» **TASK TO CARRY OUT**: Could you reproduce every entry as it stands, leaving the pictures behind?

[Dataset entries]
/---

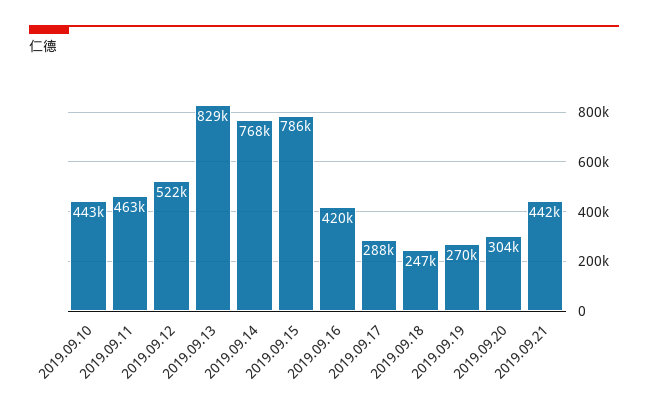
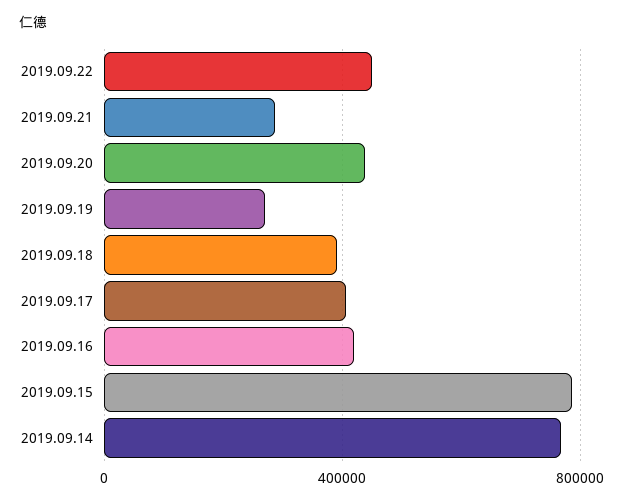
2019.09.10: 443000 -> none
2019.09.11: 463000 -> none
2019.09.12: 522000 -> none
2019.09.13: 829000 -> none
2019.09.17: 288000 -> 400000
2019.09.18: 247000 -> 400000
2019.09.20: 304000 -> 450000
2019.09.21: 442000 -> 300000
2019.09.22: none -> 450000

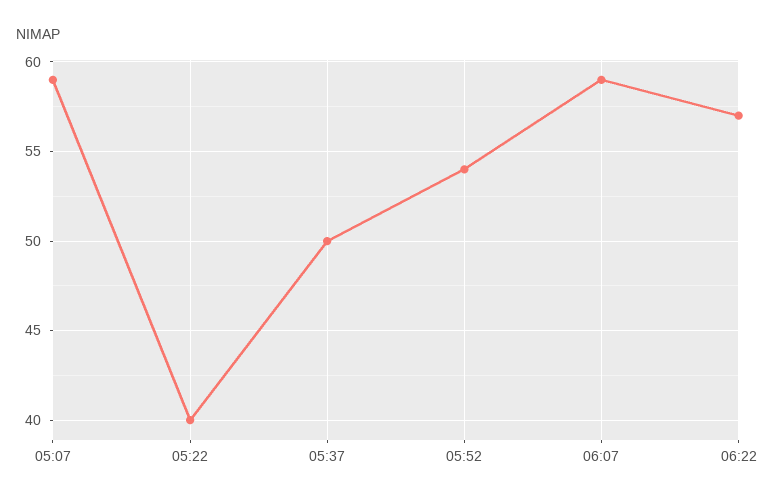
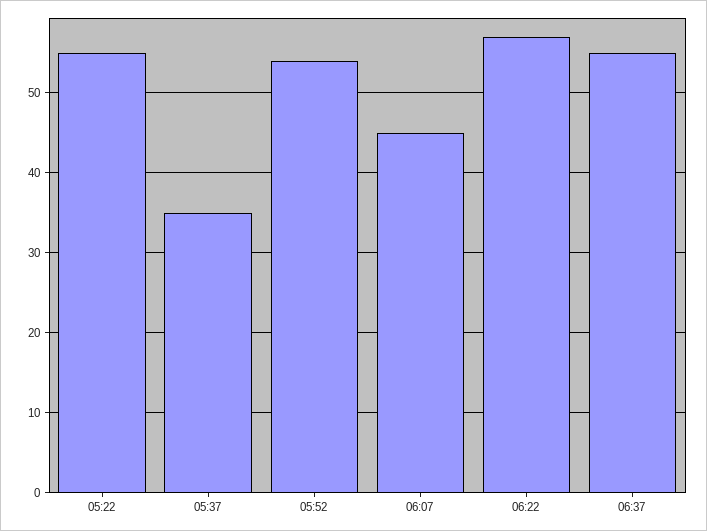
05:07: 59 -> none
05:22: 40 -> 55
05:37: 50 -> 35
06:07: 59 -> 45
06:37: none -> 55

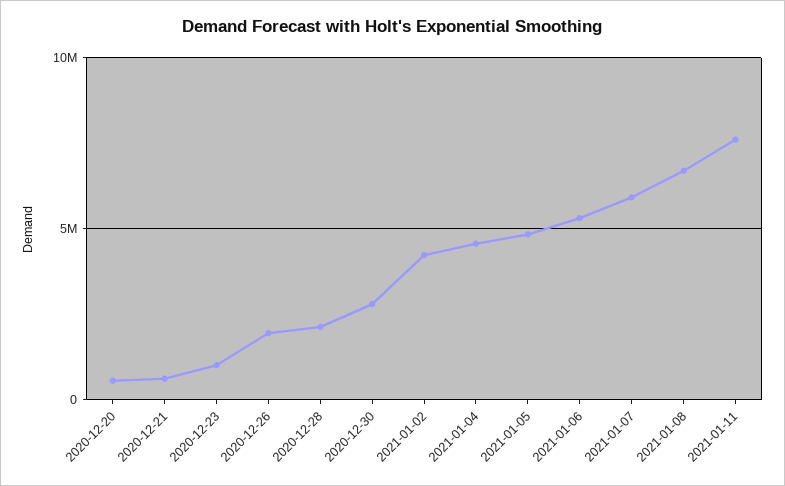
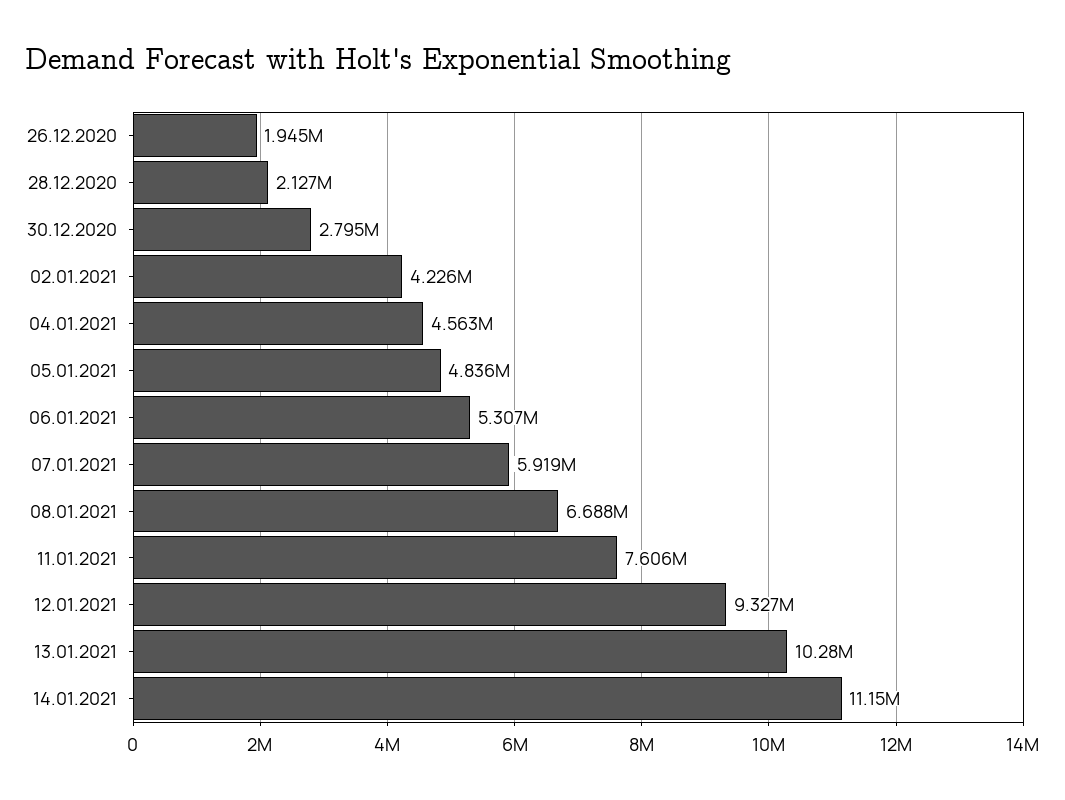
2020-12-20: 500000 -> none
2020-12-21: 500000 -> none
2020-12-23: 1000000 -> none
12.01.2021: none -> 9327000
13.01.2021: none -> 10280000
14.01.2021: none -> 11150000

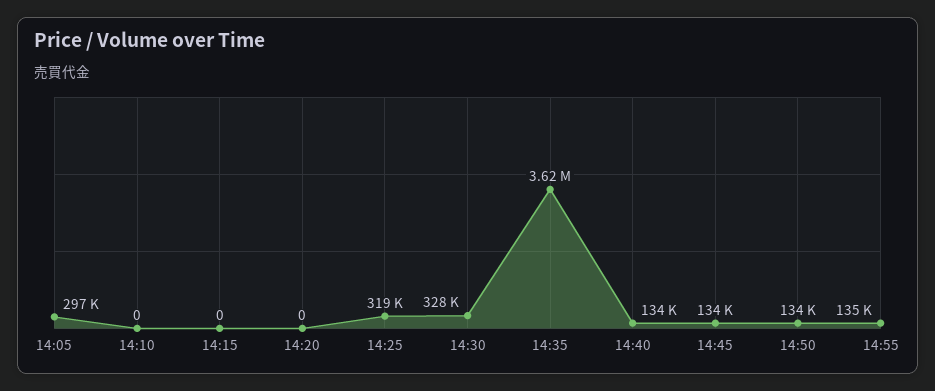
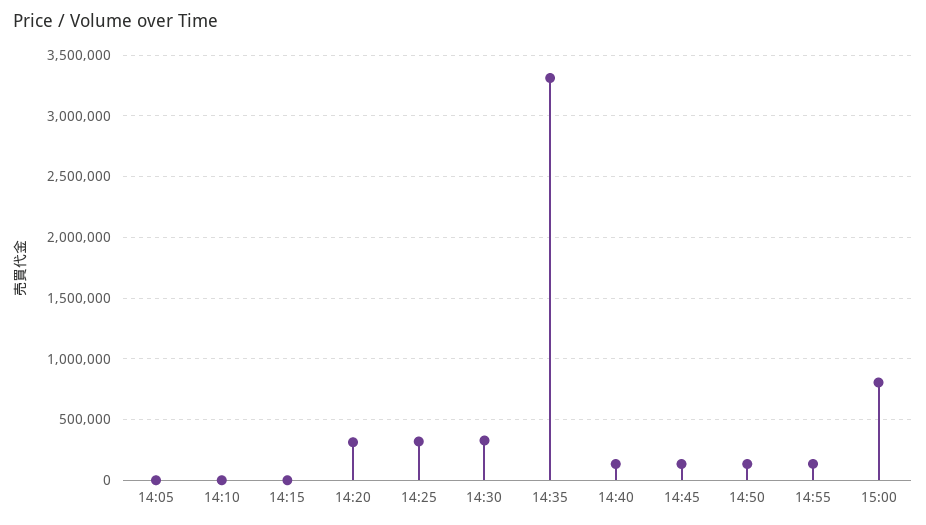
14:05: 297000 -> 0
14:20: 0 -> 300000
14:35: 3620000 -> 3300000
15:00: none -> 800000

\---

» **SOLUTION**:
2019.09.10: 443000 -> none
2019.09.11: 463000 -> none
2019.09.12: 522000 -> none
2019.09.13: 829000 -> none
2019.09.17: 288000 -> 400000
2019.09.18: 247000 -> 400000
2019.09.20: 304000 -> 450000
2019.09.21: 442000 -> 300000
2019.09.22: none -> 450000

05:07: 59 -> none
05:22: 40 -> 55
05:37: 50 -> 35
06:07: 59 -> 45
06:37: none -> 55

2020-12-20: 500000 -> none
2020-12-21: 500000 -> none
2020-12-23: 1000000 -> none
12.01.2021: none -> 9327000
13.01.2021: none -> 10280000
14.01.2021: none -> 11150000

14:05: 297000 -> 0
14:20: 0 -> 300000
14:35: 3620000 -> 3300000
15:00: none -> 800000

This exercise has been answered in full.